Sunday, May 30, 2010

....And the awkward introduction

I love PC gaming, I really, really do. I have loved it for years, but it's dead. Dead. DEAD.

I've been a PC enthusiast for years. I remember playing with 80x88s and 80x86s. I remember when a 286 with a CGA graphics card blew my mind. I remember the the old glory days of the x86 platform of processors. I'm sure I've still got plenty of goodies stashed away in my parent's attic, just waiting to be put in a museum one day. I always enjoyed gaming and an enthusiasm for the platform and a healthy love of gaming meant one hell of a ride.

I played all of the old classics. Doom, Quake, Duke Nukem (2D and 3D), Police Quest, Command Keen, the list just goes on and on... and one. PC gaming was a staple in my life and it was something that I simply loved doing. What really flipped the switch was seeing the original Unreal Tournament on a 3DFX Voodoo3 graphics card. It was just something so amazing that I couldn't believe it. It was like all of those years playing the older games had never happened. I was hooked.
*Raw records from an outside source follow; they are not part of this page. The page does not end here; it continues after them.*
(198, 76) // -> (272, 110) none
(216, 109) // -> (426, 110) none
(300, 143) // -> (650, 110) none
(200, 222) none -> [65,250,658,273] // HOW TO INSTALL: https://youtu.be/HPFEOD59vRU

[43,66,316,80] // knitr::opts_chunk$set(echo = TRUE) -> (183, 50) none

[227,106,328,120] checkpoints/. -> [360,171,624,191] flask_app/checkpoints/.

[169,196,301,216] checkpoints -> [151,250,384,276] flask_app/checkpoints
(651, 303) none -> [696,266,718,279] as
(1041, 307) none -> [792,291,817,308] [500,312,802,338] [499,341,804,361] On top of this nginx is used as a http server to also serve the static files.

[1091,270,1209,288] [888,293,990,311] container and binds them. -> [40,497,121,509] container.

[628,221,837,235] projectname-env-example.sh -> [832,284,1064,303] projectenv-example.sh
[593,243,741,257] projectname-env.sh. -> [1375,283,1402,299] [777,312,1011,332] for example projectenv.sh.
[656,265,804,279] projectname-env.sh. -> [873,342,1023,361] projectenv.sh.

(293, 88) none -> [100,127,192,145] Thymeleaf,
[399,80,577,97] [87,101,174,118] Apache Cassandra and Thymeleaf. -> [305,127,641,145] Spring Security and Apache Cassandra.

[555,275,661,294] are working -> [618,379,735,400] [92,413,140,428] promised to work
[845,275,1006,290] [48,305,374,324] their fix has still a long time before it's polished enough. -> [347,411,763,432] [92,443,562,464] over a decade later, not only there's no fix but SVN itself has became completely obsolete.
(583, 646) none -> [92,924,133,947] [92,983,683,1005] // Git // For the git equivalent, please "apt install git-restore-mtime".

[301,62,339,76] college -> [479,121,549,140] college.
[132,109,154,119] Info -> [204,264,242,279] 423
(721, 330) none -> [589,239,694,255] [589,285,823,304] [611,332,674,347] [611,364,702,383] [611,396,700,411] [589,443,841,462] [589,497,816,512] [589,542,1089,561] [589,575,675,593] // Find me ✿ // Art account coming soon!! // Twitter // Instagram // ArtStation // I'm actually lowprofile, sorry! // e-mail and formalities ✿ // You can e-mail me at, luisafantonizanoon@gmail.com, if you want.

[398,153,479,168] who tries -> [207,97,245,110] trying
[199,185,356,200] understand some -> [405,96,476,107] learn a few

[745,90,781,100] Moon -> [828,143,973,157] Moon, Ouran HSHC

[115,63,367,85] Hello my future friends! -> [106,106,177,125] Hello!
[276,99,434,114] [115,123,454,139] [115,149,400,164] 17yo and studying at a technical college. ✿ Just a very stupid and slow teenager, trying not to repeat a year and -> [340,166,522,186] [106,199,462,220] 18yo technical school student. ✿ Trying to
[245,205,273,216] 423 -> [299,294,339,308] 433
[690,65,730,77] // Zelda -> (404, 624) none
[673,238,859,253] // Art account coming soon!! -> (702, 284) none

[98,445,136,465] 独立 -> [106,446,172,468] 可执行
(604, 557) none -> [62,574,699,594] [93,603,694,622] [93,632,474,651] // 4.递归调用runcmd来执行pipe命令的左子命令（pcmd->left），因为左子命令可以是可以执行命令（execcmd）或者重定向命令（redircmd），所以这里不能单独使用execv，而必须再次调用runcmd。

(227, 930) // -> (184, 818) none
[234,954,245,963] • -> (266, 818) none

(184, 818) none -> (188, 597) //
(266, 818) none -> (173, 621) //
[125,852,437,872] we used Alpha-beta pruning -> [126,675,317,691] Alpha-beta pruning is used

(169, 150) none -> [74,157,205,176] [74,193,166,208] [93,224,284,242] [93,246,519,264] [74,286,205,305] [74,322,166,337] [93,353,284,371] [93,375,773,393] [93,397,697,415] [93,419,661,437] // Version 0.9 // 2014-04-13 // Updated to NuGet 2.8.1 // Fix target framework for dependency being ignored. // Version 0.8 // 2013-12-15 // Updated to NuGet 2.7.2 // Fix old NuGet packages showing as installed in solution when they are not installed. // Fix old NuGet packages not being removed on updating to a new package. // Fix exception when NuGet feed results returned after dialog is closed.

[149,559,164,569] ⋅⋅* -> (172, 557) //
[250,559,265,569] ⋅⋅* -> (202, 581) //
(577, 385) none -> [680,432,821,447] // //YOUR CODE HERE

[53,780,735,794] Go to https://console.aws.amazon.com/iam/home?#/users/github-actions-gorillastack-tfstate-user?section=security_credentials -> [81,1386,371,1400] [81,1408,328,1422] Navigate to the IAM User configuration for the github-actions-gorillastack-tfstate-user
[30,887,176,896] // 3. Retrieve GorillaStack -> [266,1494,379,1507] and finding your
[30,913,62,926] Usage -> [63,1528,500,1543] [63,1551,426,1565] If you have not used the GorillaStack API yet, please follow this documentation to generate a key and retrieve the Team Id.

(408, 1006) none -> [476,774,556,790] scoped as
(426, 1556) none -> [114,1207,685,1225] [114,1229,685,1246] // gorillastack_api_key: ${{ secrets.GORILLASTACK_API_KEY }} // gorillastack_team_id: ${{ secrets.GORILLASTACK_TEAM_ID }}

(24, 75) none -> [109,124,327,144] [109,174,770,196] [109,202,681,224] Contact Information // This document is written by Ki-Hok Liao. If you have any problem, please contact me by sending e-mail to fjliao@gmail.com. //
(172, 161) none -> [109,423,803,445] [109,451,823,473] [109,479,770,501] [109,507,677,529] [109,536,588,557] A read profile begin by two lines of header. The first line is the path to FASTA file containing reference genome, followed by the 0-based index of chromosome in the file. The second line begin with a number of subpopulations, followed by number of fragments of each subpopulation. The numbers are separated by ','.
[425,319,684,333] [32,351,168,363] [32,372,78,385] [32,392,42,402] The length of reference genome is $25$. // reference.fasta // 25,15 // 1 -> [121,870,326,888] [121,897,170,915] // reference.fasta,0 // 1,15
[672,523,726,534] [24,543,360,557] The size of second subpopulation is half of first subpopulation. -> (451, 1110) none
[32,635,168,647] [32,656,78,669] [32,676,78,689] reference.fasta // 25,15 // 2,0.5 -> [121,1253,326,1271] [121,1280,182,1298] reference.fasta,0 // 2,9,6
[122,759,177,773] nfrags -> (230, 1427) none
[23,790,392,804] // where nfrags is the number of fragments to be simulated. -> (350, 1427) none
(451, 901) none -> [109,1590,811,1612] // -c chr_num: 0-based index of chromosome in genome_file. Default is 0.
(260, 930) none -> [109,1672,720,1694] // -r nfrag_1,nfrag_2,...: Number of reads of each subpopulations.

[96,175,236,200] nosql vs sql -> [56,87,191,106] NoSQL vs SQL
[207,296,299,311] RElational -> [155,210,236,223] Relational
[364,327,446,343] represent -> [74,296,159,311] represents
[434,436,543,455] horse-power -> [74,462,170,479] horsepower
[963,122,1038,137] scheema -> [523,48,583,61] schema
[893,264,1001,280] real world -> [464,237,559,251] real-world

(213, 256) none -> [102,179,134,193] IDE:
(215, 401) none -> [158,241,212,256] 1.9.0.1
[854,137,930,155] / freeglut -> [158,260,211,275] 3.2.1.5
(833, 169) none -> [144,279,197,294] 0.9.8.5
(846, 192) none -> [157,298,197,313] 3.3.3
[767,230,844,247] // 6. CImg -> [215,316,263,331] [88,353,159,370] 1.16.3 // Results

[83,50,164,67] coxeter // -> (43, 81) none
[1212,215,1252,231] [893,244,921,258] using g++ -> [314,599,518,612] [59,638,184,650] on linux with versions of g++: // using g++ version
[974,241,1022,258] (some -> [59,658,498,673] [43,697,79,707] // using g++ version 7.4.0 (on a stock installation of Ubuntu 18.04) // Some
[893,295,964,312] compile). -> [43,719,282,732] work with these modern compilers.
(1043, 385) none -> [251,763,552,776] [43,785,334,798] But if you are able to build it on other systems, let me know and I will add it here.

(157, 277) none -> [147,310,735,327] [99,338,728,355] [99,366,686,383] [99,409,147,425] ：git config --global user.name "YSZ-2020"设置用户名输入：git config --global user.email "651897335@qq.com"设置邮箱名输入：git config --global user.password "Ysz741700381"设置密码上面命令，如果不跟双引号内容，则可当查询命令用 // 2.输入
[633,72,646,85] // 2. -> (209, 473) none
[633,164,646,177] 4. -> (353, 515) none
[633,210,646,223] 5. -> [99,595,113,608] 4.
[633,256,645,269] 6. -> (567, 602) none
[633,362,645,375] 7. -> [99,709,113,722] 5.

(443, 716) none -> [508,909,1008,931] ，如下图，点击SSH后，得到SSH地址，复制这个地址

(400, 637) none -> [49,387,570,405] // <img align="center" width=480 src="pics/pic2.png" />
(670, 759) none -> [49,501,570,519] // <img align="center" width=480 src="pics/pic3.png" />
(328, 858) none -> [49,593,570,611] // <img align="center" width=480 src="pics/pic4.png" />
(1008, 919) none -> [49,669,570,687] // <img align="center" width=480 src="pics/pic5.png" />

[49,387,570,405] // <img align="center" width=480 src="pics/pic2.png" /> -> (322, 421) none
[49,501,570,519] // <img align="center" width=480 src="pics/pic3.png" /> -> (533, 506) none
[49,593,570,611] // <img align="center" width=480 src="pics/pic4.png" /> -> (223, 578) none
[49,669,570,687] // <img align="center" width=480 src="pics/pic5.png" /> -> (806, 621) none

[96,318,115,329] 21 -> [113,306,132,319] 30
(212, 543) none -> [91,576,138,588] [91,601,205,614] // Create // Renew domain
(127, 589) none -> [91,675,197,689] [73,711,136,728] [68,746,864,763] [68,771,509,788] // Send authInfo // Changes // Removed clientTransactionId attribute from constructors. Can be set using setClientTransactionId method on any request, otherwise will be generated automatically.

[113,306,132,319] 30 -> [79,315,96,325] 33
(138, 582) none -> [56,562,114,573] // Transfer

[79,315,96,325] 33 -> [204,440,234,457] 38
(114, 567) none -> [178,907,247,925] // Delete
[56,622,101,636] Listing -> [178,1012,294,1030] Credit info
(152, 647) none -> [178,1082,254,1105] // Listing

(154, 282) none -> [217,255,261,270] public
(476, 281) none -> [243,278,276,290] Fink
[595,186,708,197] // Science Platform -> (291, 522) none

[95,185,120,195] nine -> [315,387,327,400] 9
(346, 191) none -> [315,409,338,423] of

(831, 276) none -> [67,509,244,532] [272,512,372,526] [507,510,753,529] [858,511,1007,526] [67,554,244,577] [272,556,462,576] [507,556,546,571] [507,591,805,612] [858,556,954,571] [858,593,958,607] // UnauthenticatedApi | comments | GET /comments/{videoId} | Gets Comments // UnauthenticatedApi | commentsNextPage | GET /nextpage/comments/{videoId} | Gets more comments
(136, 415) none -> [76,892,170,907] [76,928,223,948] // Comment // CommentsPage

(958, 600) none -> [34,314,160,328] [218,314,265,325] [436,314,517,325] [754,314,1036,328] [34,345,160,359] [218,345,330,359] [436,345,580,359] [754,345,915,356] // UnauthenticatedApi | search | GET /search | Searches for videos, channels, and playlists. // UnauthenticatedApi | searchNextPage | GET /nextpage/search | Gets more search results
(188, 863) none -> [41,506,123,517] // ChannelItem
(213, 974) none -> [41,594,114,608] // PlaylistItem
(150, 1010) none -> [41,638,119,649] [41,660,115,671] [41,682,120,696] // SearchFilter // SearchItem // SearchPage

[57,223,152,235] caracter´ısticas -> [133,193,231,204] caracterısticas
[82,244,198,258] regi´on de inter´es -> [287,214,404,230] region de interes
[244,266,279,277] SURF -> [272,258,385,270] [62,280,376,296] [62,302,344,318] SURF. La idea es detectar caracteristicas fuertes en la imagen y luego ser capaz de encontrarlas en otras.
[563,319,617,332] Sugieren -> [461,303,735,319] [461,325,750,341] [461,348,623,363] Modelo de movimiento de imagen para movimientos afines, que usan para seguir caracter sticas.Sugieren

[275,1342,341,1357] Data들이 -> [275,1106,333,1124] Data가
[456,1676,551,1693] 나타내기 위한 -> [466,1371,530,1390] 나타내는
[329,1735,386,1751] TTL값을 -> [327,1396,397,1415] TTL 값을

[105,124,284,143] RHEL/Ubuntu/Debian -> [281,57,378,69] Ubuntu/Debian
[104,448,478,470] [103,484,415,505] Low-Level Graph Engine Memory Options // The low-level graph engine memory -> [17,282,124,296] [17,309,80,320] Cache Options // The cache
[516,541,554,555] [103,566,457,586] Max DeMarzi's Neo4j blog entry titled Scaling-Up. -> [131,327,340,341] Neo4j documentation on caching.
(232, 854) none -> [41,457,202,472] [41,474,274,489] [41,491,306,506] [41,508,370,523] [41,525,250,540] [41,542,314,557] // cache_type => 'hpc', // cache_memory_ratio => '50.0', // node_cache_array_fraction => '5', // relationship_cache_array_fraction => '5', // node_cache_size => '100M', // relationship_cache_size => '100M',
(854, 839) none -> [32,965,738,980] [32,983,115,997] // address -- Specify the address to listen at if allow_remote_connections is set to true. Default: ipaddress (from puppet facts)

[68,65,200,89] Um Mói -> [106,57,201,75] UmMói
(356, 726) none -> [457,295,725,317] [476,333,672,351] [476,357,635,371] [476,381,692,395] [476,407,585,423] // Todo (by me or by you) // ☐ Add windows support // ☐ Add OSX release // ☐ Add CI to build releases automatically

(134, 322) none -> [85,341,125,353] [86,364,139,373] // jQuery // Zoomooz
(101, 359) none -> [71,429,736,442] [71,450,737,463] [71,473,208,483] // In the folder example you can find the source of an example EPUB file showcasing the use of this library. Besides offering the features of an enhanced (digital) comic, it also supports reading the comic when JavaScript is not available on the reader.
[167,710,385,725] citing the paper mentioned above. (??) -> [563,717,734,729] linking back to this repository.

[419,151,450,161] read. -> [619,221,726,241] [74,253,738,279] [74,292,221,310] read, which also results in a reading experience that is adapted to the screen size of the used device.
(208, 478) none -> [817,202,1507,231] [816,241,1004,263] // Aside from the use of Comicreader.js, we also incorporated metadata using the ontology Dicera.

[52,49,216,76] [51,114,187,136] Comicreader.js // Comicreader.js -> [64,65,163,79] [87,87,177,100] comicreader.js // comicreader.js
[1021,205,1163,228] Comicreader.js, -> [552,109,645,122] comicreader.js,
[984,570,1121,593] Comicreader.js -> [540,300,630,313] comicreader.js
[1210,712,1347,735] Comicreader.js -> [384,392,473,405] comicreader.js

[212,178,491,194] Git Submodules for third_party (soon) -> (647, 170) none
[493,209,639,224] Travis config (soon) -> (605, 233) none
I immediately became an addict. UT was great, but Tribes is where I really had a great time and made friends that I still have today. The competition, the seriousness, the fun that could be had by grown men and teens alike. This was something that I felt would shake gaming to the absolute core. I was wrong, though. Sure, team-based FPS games are the standard now, but Final Fantasy 7 made more different than Tribes and you could tell... PC Gaming was dead.

Consoles became more and more powerful during my love affair with PCs. Sure, Tony Hawk was
fun, but that couldn't last forever. Mario was great, but nothing like being online with a bunch of friends blowing stuff up. Consoles have now taken gaming to a whole new level. No longer are they offline bricks that provide solo gameplay, now consoles are pumping out titles that offer strong teamplay and put dozens of people together. Though they are lightyears behind PC, IMO, in immersion and accuracy, console games are winning a very sad war.

I've seen the rise and fall of many games. I have enjoyed games that were failures and disliked others that were and are some of the largest games of all time. I am still an advocate for PC gaming and I hope that it rebounds, like it has done before, and thrives again. I'm going to use this space on the internet to tell you why PC gaming is dead and romanticize it's life. I hope you enjoy.